Hey Creativity champions for the revitalized ACA-Austin,
Talked with Russ this AM, who encouraged me to polish up the following "creative flow" that just had to spout out, this early AM from our the "launch of our first creative ACA-A adventure at the ZACH Theatre yesterday afternoon............ Wanted you both, Connie and Bud, to "be with us," so here are some "creative minutes" of that meeting.......... Open to corrections and feedback, all.
After threading our way through the traffic for South By South West, Mardi Gras Weekend and the first days the fruit trees burst into bloom, we got to Casa. Lots springing forth around Austin this weekend.......
ZACH had to hold the curtain for over 15 minutes, for all those determination enough got them to the sold out house...... Thanks to the contributions of Bud and Connie, who filled our group of 10. We were able to give two tickets "back to the house" for which they were very grateful.........
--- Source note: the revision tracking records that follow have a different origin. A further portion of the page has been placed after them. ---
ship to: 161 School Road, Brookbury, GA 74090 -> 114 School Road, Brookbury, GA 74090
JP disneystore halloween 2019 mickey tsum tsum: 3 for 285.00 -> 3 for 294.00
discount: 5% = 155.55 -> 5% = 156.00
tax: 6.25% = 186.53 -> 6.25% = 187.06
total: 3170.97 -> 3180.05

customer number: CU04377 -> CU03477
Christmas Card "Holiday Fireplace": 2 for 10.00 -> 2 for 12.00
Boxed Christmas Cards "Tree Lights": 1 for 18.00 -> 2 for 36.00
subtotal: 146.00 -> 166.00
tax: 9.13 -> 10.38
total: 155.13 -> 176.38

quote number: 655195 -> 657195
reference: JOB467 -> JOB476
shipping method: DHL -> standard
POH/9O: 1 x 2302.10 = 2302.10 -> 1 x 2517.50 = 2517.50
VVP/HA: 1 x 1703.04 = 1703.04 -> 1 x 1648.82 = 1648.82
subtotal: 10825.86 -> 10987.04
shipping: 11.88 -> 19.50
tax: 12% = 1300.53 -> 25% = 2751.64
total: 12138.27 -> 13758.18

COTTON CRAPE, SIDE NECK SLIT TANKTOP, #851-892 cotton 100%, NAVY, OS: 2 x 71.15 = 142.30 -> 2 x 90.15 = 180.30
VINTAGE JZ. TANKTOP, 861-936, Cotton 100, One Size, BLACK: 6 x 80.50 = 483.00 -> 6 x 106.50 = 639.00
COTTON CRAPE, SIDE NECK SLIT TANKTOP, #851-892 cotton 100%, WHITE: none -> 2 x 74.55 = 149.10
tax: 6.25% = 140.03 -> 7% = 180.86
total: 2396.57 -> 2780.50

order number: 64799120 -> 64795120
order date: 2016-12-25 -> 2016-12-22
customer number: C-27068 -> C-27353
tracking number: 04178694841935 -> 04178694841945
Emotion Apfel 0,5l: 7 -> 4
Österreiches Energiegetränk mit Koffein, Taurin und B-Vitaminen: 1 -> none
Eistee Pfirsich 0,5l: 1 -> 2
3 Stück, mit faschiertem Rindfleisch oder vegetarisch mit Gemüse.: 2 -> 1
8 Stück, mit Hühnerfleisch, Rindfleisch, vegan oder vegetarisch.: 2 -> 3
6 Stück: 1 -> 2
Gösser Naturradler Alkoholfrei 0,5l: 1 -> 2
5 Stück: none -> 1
My write-up below is my "report to all" about our creative adventure to "open the door" of ACA-A reactivated in the glow of the HOT PATRIOT. Where shall I send this.............
By the way, Phyllis realized that her daughter Kathy could capture a photo of us with Barbara Chisholm after the performance. The former ACA-A treasurer, Melissa is in the photo, too.
I wish to nominate Barbara Chisholm as our first ACA-A Honorary Member........... She loved the interview with Russ on Friday and spent a good deal of time with us after the show...... Russ thinks he will have both the interview and photos by his friend heather, up on e-screens today....... Stay tuned.
We are launched.................
Molly Ivins Did Say That! Thank goodness!
RED HOT PATRIOT: The Kick-Ass Wit of Mollie Ivins: ZACH Theatre, Austin, TX
Molly Ivins speaks again! Molly has been theatrically reincarnated on the stage of the Zachary Scott Theater. The award wining play rights, Iowa twins Allison and Margaret Engel, have given local Austin actress, Barbara Chisholm, a powerful and historically accurate script to deliver to Austin audiences. The Engel’s write from the perspective of Molly Ivin’s national significance, as highly creative journalism teachers, themselves. The Engels’ play is convincingly staged, right down to the antique teletype machine that beats out the rhythms of the press room that came alive on the ZACH stage. Kudos to the depth of artistic skill that creates this brilliant theatrical magic. Nothing is more powerful than a true story, especially when the backdrop is history-viewed-large, with actual photos from “newspaper morgues.” For 90 minutes, the audience is fast paced from birth to death, and back again, through a significant period of history for this politically problematic bio-region, know affectionately as Tex-ass.” Chisholm, a dynamic red-head of impressive stature, like Molly Ivins, built the creative energy of this well-staged historical vignette to the crescendo of a standing ovation at the end. Molly is back, at least on stage, at least for this week.
This Texas larger-than-life review of our local heroine transports the audience back to a transformative period in Texas history, around the historically significant typewriter of Molly Ivins. She “lived large” among us, observing and reporting for her state-mates, as editor of the Texas Observer. The humor and the irony of Texans loving and hating the “limelight of being published” were captured with her humorous voice, delivered with spunk and sass. Only the more private Smith College Molly, the elegant and classy gentle-woman from the Prep School in Houston, was missing for some of her local friends who attended. Still, her great heart was felt, as the audience could not resist reacting to the force of personality coming from stage central. Some of us felt tearful along the way, with glimpses Tex-ass characters flowing our history in front of our eyes.
Molly lived and worked near the capitol center of the great political shift from the ole Tejas Democratic government of the people changed by the bon fires of the Republican barbecue stampede that brought the Shrub to office. “I named him that,” she said. Molly knowingly spoke the truth, as only a Texan-born writer could do. Hopefully, Molly’s year on the New York Times’ best seller list will bring this exquisitely captured American heroine to wider audiences, to those across America who admired this Texas-tall woman who knew the difference between a tall tale and the truth, who wished to be remembered as a leader of “freedom fighters” and free speech. Multi-dimensional Molly recognized and reported both the difference, and the political significance between a caring Texas statesman and a horse trader who come to town “to do his business on the ledge.” It was the final call to action by Chisholm’s Molly, “to speak the truth to the dishonest power-mongers” that brought us all to our feet. The beginning of Molly’s mythology lives this week at the Zachary Scott Theatre, where she “emerges as the fierce Venus” archetype that she embodied among us. This play is not to be missed and needs to be held over another week, and seen in theatres across the America which Molly loved, traveled and worked.